Первые постановки Шекспира в отечественном кино воссоздавали атмосферу Ренессанса в его пестроте, буйстве красок и жизнелюбии, которое ощущается даже в трагическом «Отелло» (1955) Сергея Юткевича. Но самые главные экранизации принадлежат режиссёру, вернувшему Шекспира назад во времени, — к Средневековью.
Говоря о величайшем «средневековом» фильме, обычно называют «Седьмую печать» Ингмара Бергмана. «Гамлет» (1964) Григория Козинцева схож с ним не только чёрно-белым минимализмом. Бергман, всю жизнь споривший с Богом, в которого не верил, снял философскую притчу о трагедии атеиста, нащупывающего в мироздании лишь холодное молчание и пустоту. Его Рыцарь мучается разрывом между словом и делом, пытаясь совершить поступок, который оправдает его существование. Его единственный спутник — Смерть.
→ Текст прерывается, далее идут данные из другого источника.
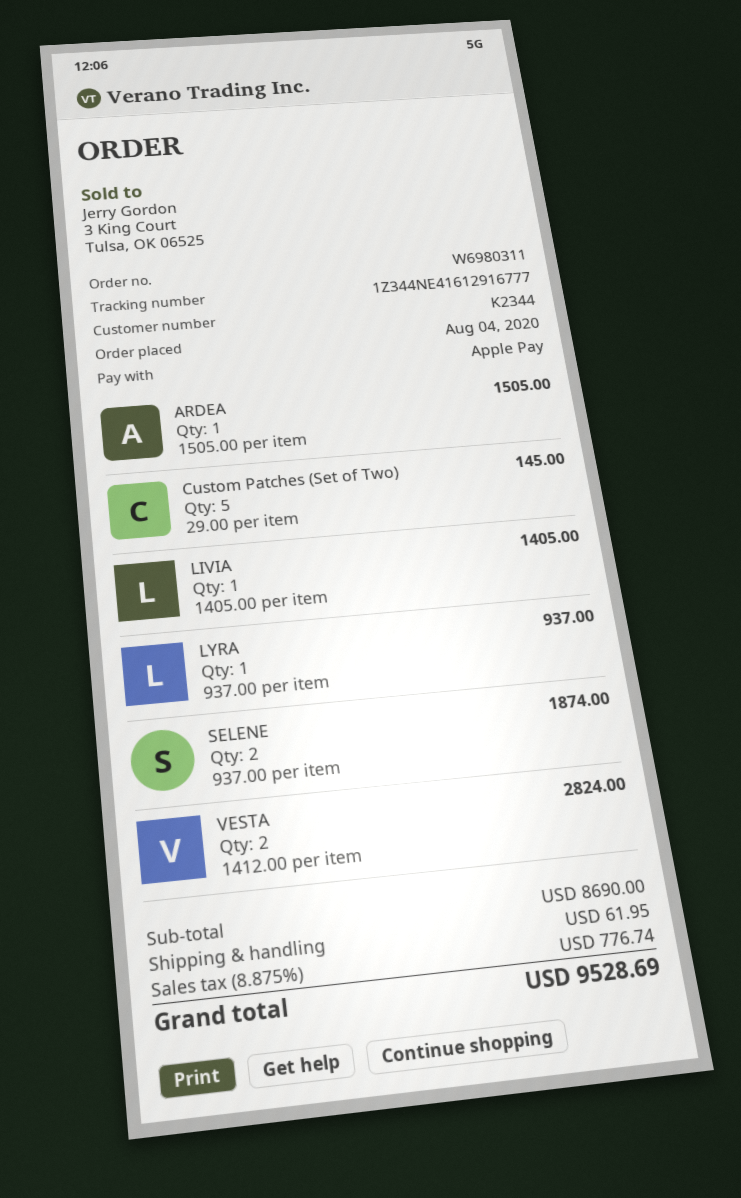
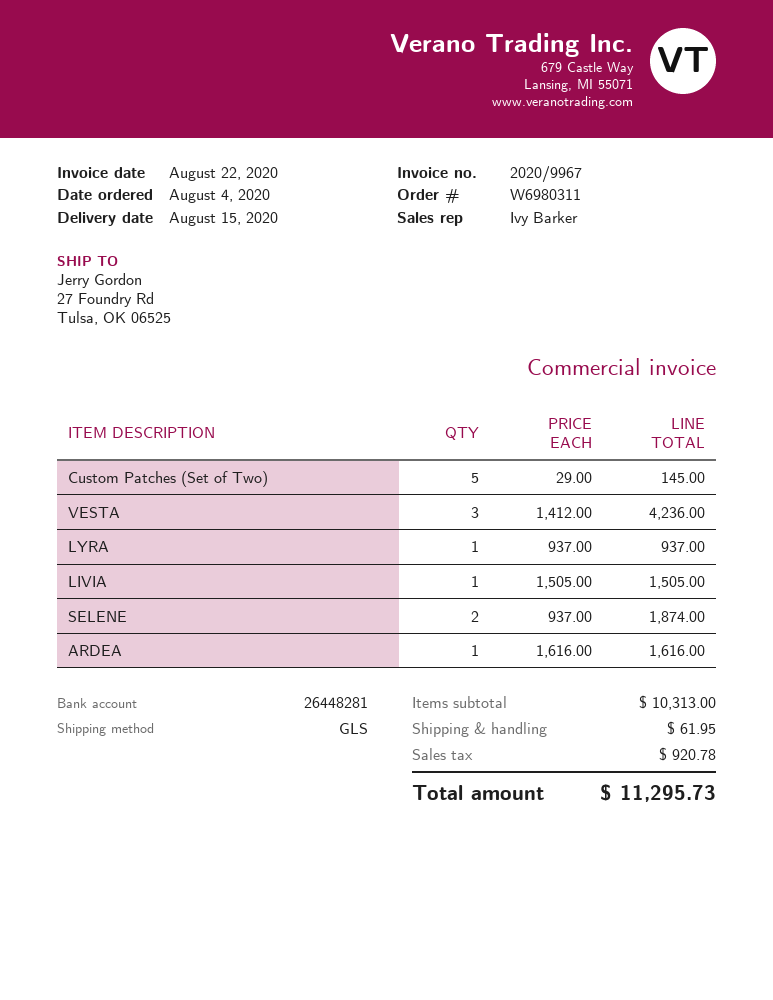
ARDEA: 1 x 1505.00 = 1505.00 -> 1 x 1616.00 = 1616.00
LIVIA: 1 x 1405.00 = 1405.00 -> 1 x 1505.00 = 1505.00
VESTA: 2 x 1412.00 = 2824.00 -> 3 x 1412.00 = 4236.00
subtotal: 8690.00 -> 10313.00
tax: 776.74 -> 920.78
total: 9528.69 -> 11295.73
Козинцев снял… примерно о том же самом — недаром фильм не поняли в СССР, но с восторгом приняли на Западе, не чурающемся экзистенциальных проблем в искусстве. Именно Запад провозгласил выбранного на главную роль без проб Иннокентия Смоктуновского величайшим Гамлетом на экране; в нашей стране, напротив, многим не понравился образ «ленинградского интеллигента, страдающего на кухне».
На Западе отдали должное и Офелии — Анастасии Вертинской, найденной, в отличие от Смоктуновского, лишь после долгих поисков. Козинцев хотел видеть «женщину с затуманенным взглядом средневековых Мадонн». Он посылал Вертинскую бродить по музеям для изучения полотен того времени. Актриса впоследствии вспоминала долгие походы по Эрмитажу, когда она «не ощущала себя частью Средневековья, зато остро ощущала собственную бездарность». Совершенно напрасно! Вертинская создала надмирный образ, чьё отличие не в одной эльфийской красоте, а в трогательности, надломленности. Невероятно сильна сцена танца Офелии, где это хрупкое создание, которым манипулируют властные мужчины, кажется куклой, у которой кончается завод.
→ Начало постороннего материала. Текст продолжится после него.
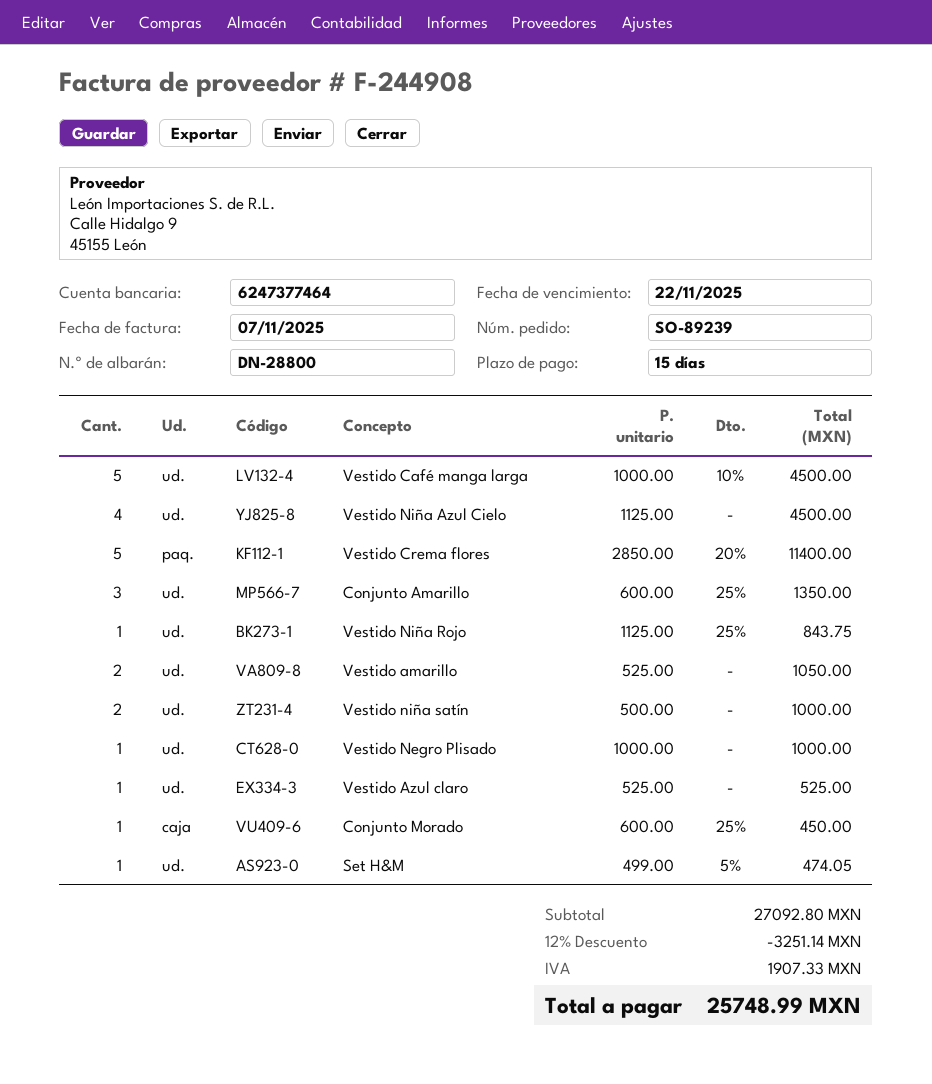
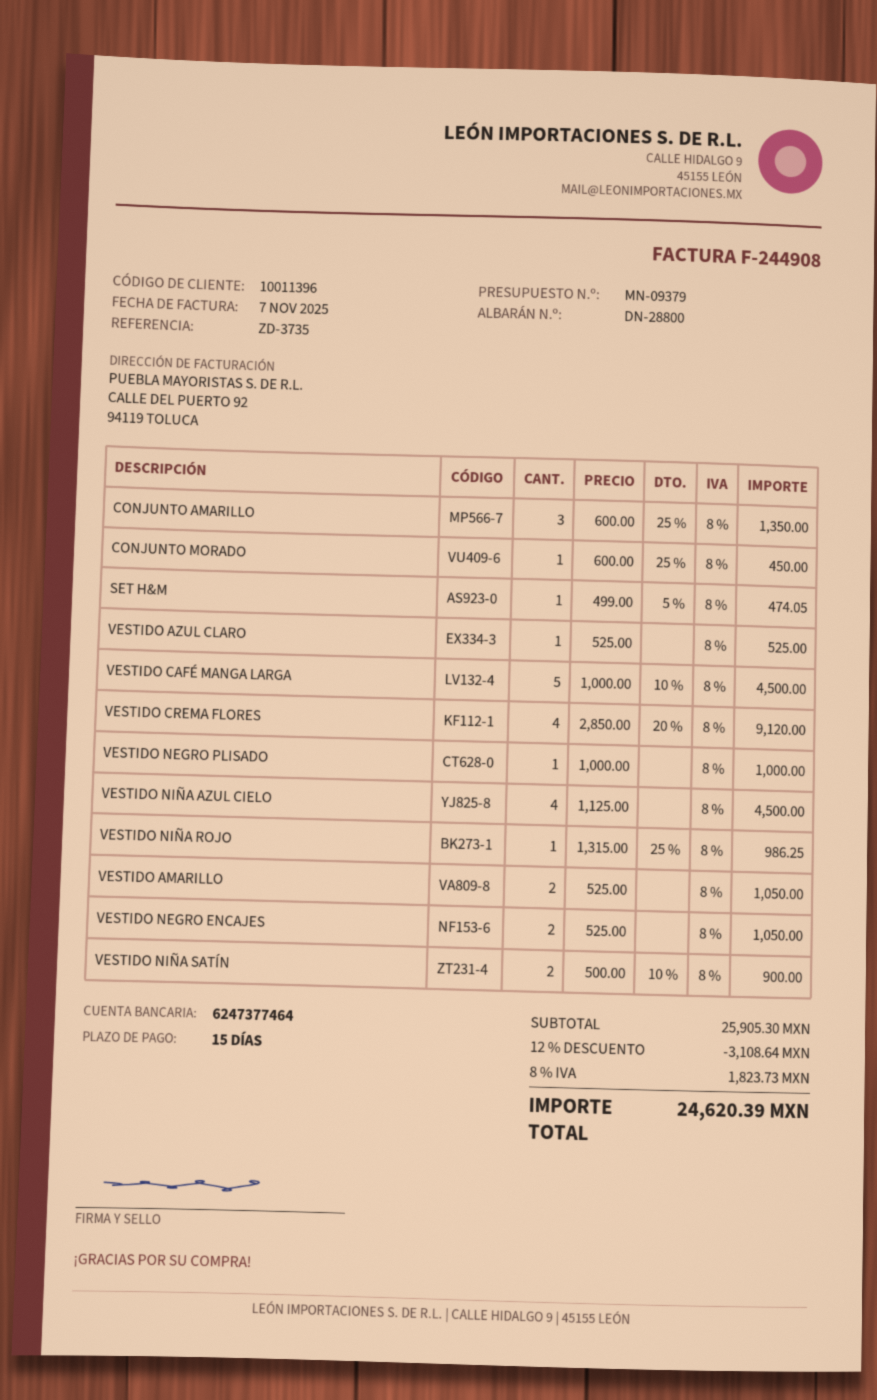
Vestido Crema flores: 5 x 2850.00 - 20% = 11400.00 -> 4 x 2850.00 - 20% = 9120.00
Vestido Niña Rojo: 1 x 1125.00 - 25% = 843.75 -> 1 x 1315.00 - 25% = 986.25
Vestido niña satín: 2 x 500.00 = 1000.00 -> 2 x 500.00 - 10% = 900.00
VESTIDO NEGRO ENCAJES: none -> 2 x 525.00 = 1050.00
subtotal: 27092.80 -> 25905.30
discount: 12% = 3251.14 -> 12% = 3108.64
tax: 1907.33 -> 1823.73
total: 25748.99 -> 24620.39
Изначально Козинцев собирался снимать не в историческом, а в современном антураже (за 36 лет до американского авангардиста Майкла Алмерейда в экранизации с Итаном Хоуком и за семь лет до премьеры модернистского «Гамлета» в Театре на Таганке с Высоцким). Но фильм готовили к 400-летнему юбилею Шекспира, и министр культуры Фурцева, боровшаяся за консерватизм в советском искусстве, запретила Гамлета в кожаной куртке, как хотел режиссёр, и велела снимать богато.
По счастью, Козинцев снял не «богато», а гениально. В картине заявлена суровая эстетика Средневековья и прохладного северного Возрождения, ощущается влияние Брейгеля и Дюрера, как и в «Седьмой печати». Бергмановские Рыцарь и Смерть за шахматной партией и появление у Козинцева гигантского Призрака под Шостаковича во всей его мрачной мощи остаются одними из самых запоминающихся кадров в истории кинематографа.
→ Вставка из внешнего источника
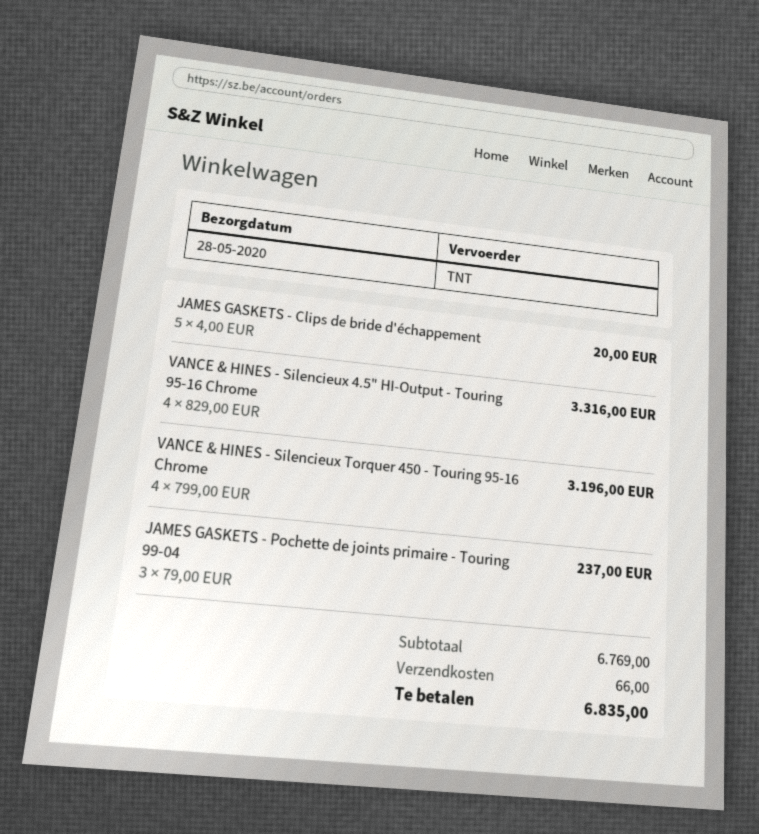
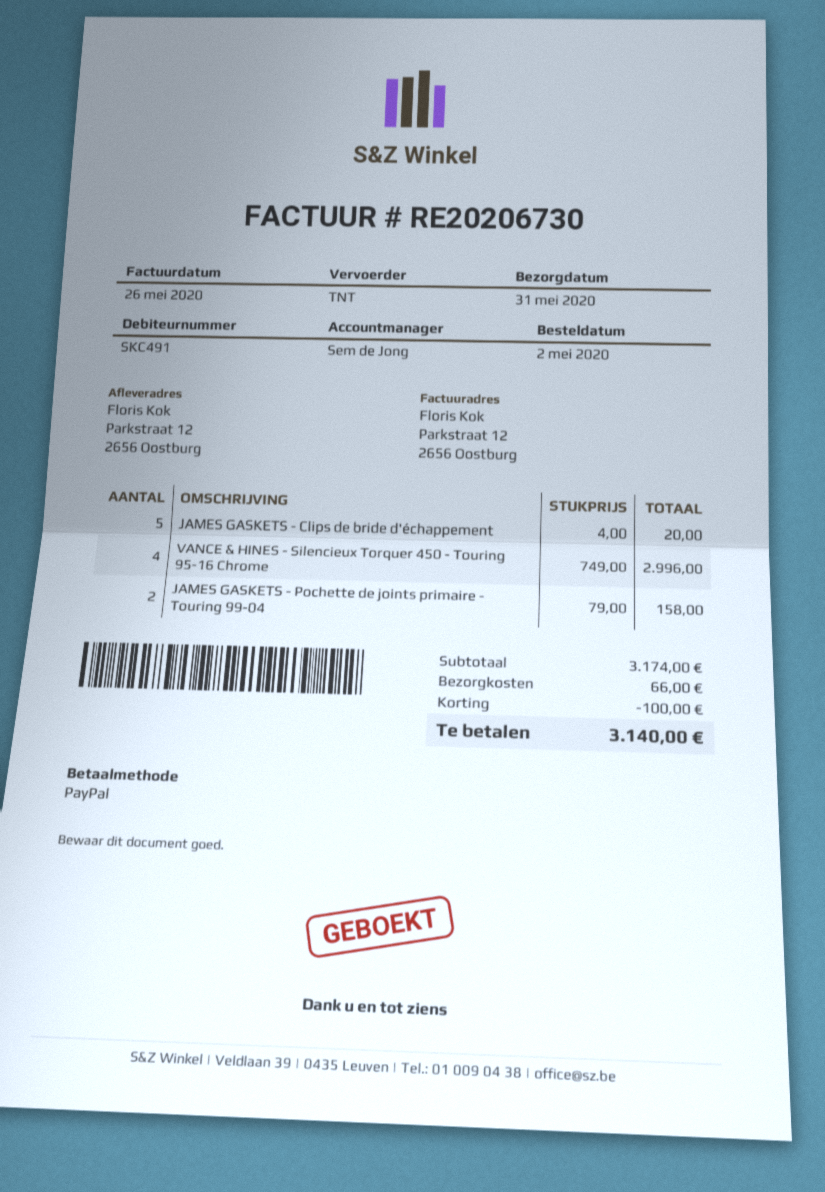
delivery date: 2020-05-28 -> 2020-05-31
VANCE & HINES - Silencieux 4.5" HI-Output - Touring 95-16 Chrome: 4 x 829.00 = 3316.00 -> none
VANCE & HINES - Silencieux Torquer 450 - Touring 95-16 Chrome: 4 x 799.00 = 3196.00 -> 4 x 749.00 = 2996.00
JAMES GASKETS - Pochette de joints primaire - Touring 99-04: 3 x 79.00 = 237.00 -> 2 x 79.00 = 158.00
subtotal: 6769.00 -> 3174.00
discount: none -> 100.00
total: 6835.00 -> 3140.00

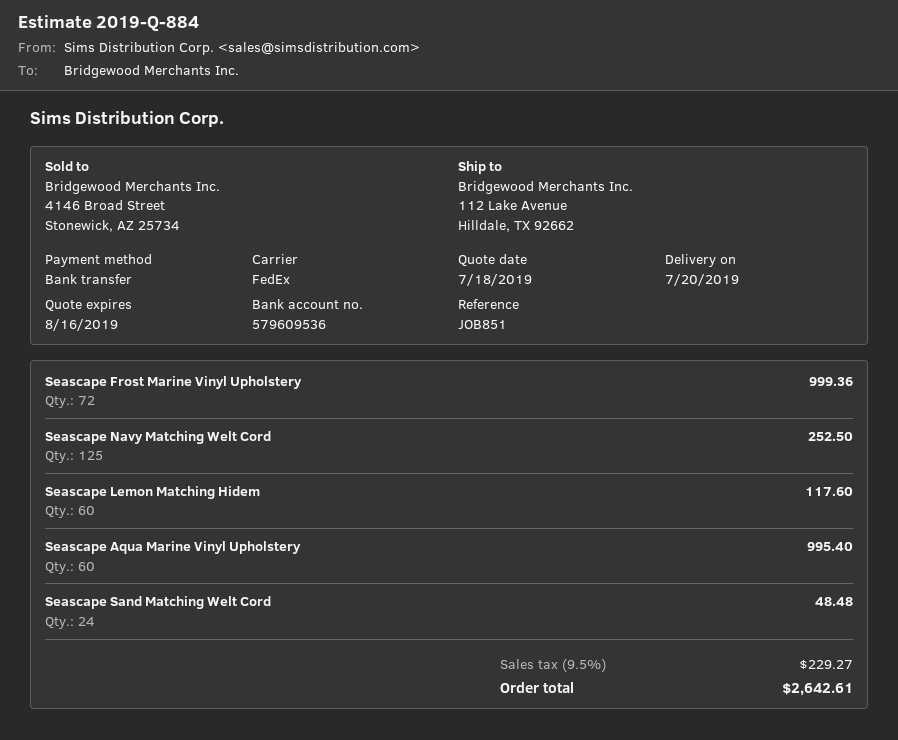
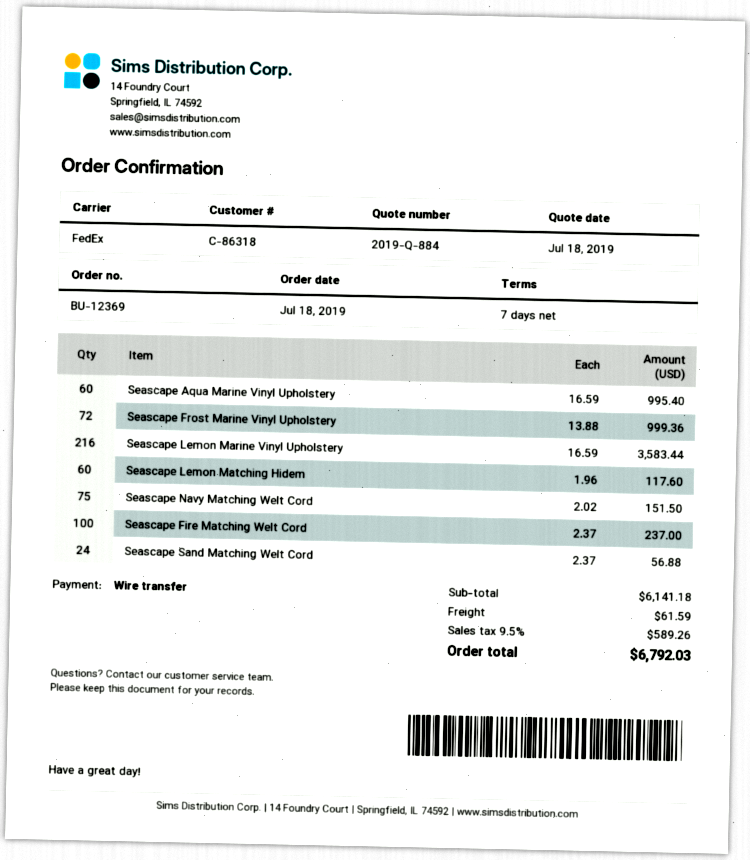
Seascape Navy Matching Welt Cord: 125 for 252.50 -> 75 for 151.50
Seascape Sand Matching Welt Cord: 24 for 48.48 -> 24 for 56.88
Seascape Lemon Marine Vinyl Upholstery: none -> 216 for 3583.44
Seascape Fire Matching Welt Cord: none -> 100 for 237.00
shipping: none -> 61.59
tax: 9.5% = 229.27 -> 9.5% = 589.26
total: 2642.61 -> 6792.03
В своём следующем шедевре «Король Лир» (1970) Козинцев окончательно отходит от пышности Ренессанса, которая ещё прослеживалась в грозном величии «Гамлета». Теперь это именно Средневековье, раздетое до костей, а иногда и вовсе условное, лишённое какой-либо вычурности и красивости. Причёски и наряды знати, шлемы и кольчуги носят отголоски романской и бургундской моды. В первоначальных заметках, позднее появившихся в книге «Пространство трагедии», Козинцев написал:
«Реквизит: корона, карта государства, верёвка для повешения».
Но корона в фильме так и не появилась. Фоном для вступительных титров послужила истёртая дерюга, словно брошенная в лицо официозу. В первых кадрах нищие в рванье бредут по каменистой дороге под угрюмую музыку Шостаковича, предвещающую бурю. Кажется, за вереницей бедняков вот-вот потянется чума, которую разнесёт по всей Европе и забросит в «Седьмую печать». Вольно или невольно, советский режиссёр ведет диалог со шведским; два гения переговариваются на языке искусства, в пространстве трагедии и размышления. «Лир» — новая экзистенциальная драма в атеистском или агностическом мире, где нет Бога, но есть дьявол — человеческое зло, и лишь в его преодолении внутри самого себя можно обрести искупление и чувство собственного достоинства.
В 1975 году в журнале «Советский экран» писали о фильме:
«Козинцев снимал замок Лира в старинной русской крепости Иван-город — ему важна весомость грубого камня, подлинность всех фактур: топорной приземистой мебели, кож, в которые одета солдатня, массивных колодок, в которые забьют Кента. Ему необходима суровая жестокость пейзажа — чахлая трава, грязь, безлюдье равнины. Для съёмки сцены бури режиссёр находит поразительную натуру: растрескавшаяся, опалённая земля, вымершая космическая твердь — такова поверхность золоотвала Прибалтийской ГРЭС, ставшая на экране местом странствий бездомного Лира».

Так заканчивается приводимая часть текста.